Edit tracking data
□ □ □ □ □

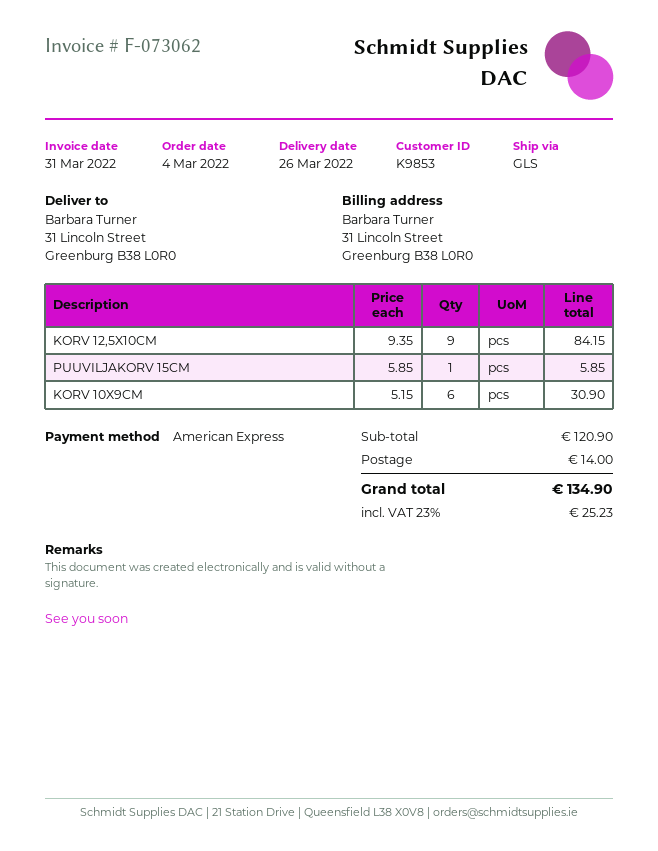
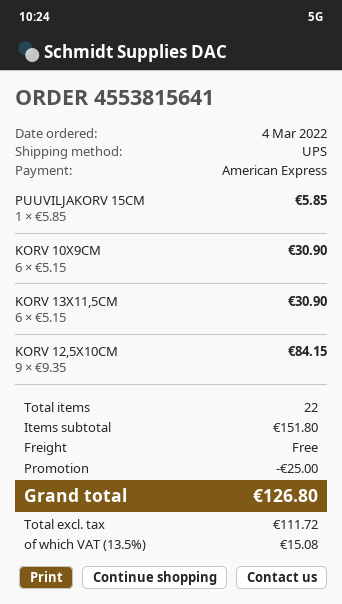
shipping method: GLS -> UPS
KORV 13X11,5CM: none -> 6 x 5.15 = 30.90
subtotal: 120.90 -> 151.80
discount: none -> 25.00
shipping: 14.00 -> 0.00
tax: 23% = 25.23 -> 13.5% = 15.08
total: 134.90 -> 126.80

□ □ □ □ □

■ EXERCISE REQUIREMENTS:
In the data above, which lines have "shipping"? Report each of them.

■ RESULT BELOW:
shipping method: GLS -> UPS
shipping: 14.00 -> 0.00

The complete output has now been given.